今晚,他是陌生的。撲麵而來的強勢將我生生湮滅。在他麵前,我的驕傲自尊全數失守。


“真巧,我也是。”為了維護最後一絲體麵,我用近乎傲慢的語氣回應他,將再見到他的欣喜掐死在無人的角落。


然後,我們做·愛,在雙方父母刻意營造的“良好聊天氛圍”包廂裏做·愛。


隻有在身體的忘情契合中,我才敢承認,我愛他,我的丈夫。


婚後的生活很平淡,畢竟我還是個大學生,排除“配偶欄”會比同齡人多出一個人名外,其他方麵與旁人無異。


周一到周五,我選滿了所有的課,於是,爸媽見不到我,公婆見不到我,他也見不到我。


但,似乎,不同於四個父母,他並沒有刻意見我的欲望。


每周六回娘家,每周日回婆家,這是我見到他的唯二機會。


友人們歆羨我有“體貼帥氣”的男友接我回去過周末,可她們哪裏知道,如果他不愛我,我寧願兩人老死不相往來。


人前,他是孝順的兒子、合格的女婿和稱職的丈夫。他們家的家庭氛圍很好,非名門不得出。公婆也真如女兒般待我,不亞於我的親生父母。


大人們把他的體貼照顧看在眼裏,認為我倆是天作之合,以至於我常常產生假象,沒準他是真的如此。


可,理智又總會在我飄飄然忘乎所以時,給我一記悶錘——你們倆怎麽可能有“愛”?


是嗬!


我們隻有對彼此身體的迷戀。盡管我知道他是我第一個也是唯一的男人,而我卻不知是他的第幾個女人,更遑論最後一個了。

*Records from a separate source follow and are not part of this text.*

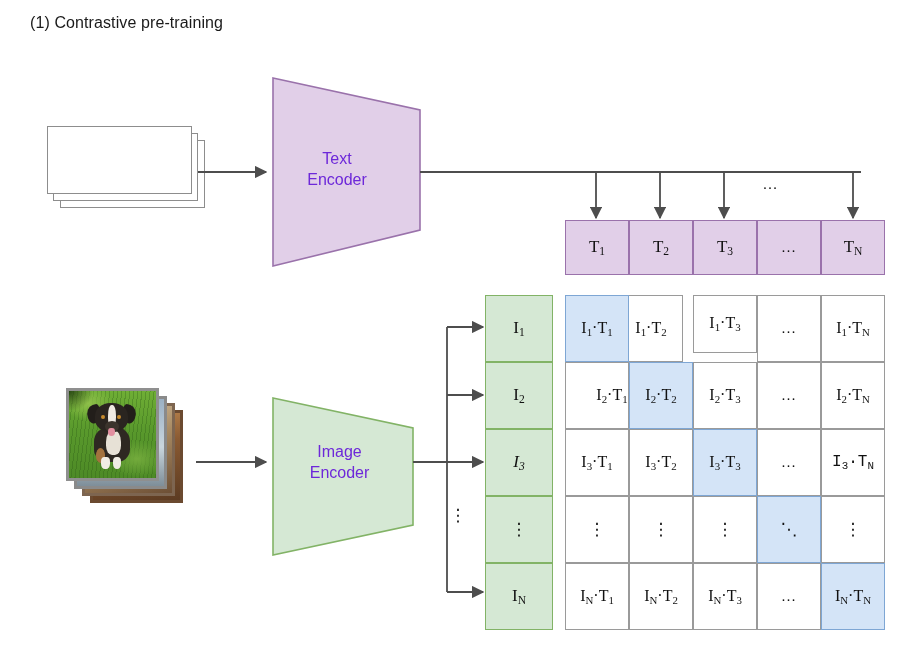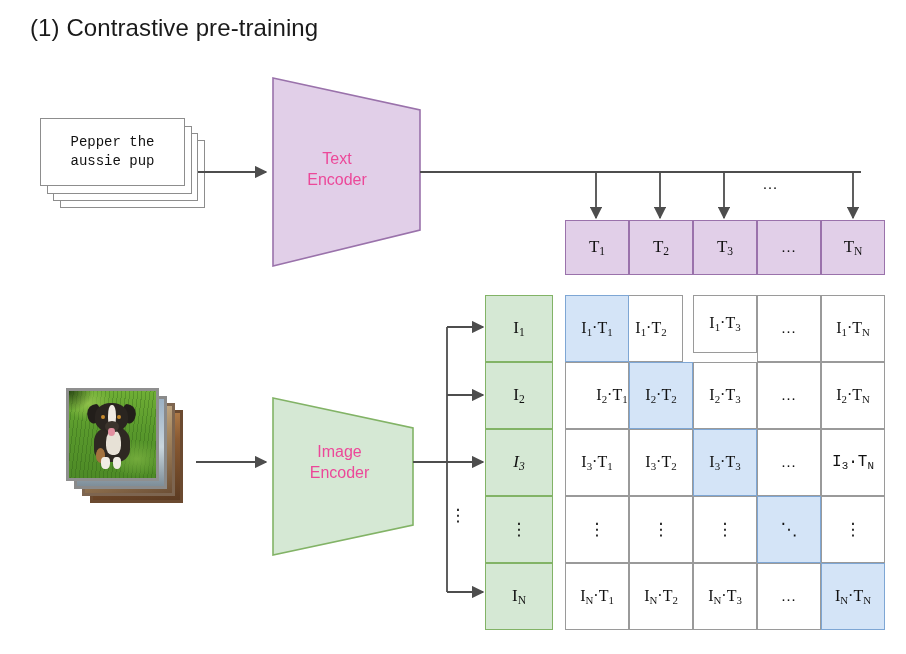"(1) Contrastive pre-training" #page-title { font-size: 24px -> 16px }
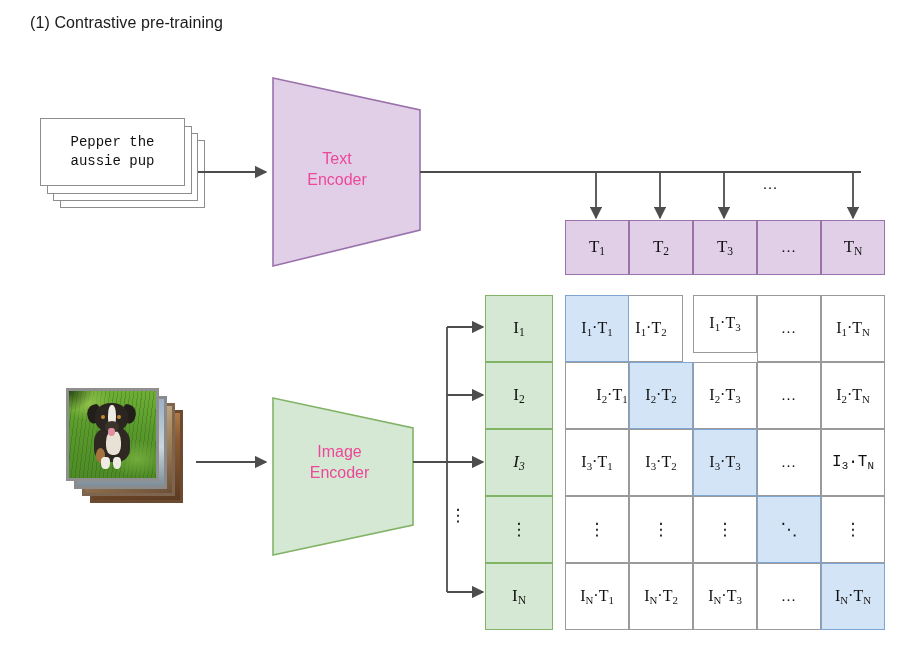"Pepper the" div.text-card { html: <div> <div>Pepper the aussie pup</div> </div> -> none }
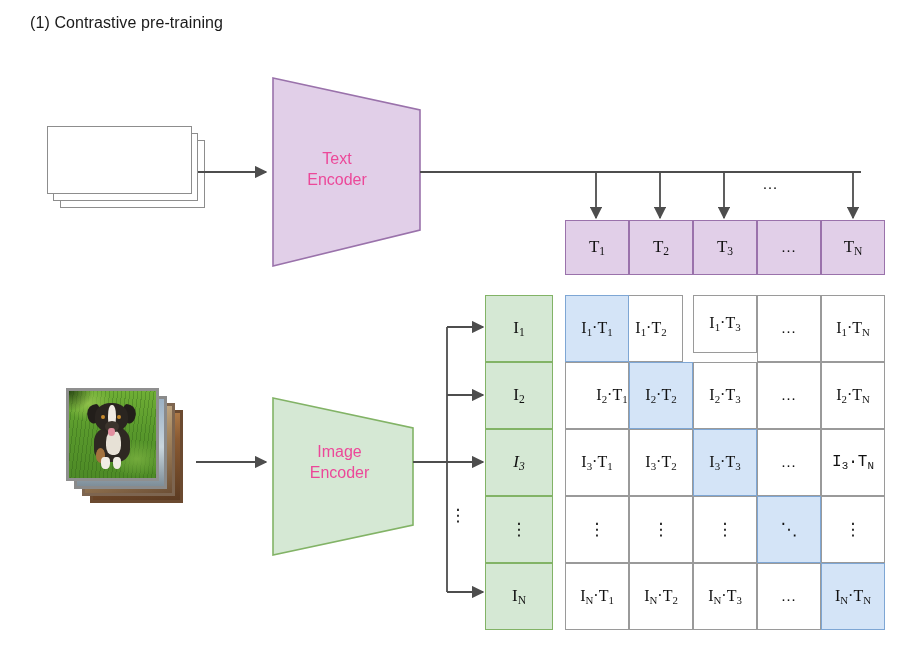"Text" .encoder-label { color: #ec4899 -> #6d28d9 }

由於諸多現實原因,兩方家長決定等我大學畢業後再舉辦婚禮。我以為,我等不到那一天。


如果沒有那一次變故,也許我們會維持這種諷刺的關係直到他單向終止為止。


大一結束的那個暑假,我再一次去到了西藏。


我用沾滿欲念的、自私的手拂過沉重的經桶,我在風轉經、水轉經的聖潔之處許下宏遠。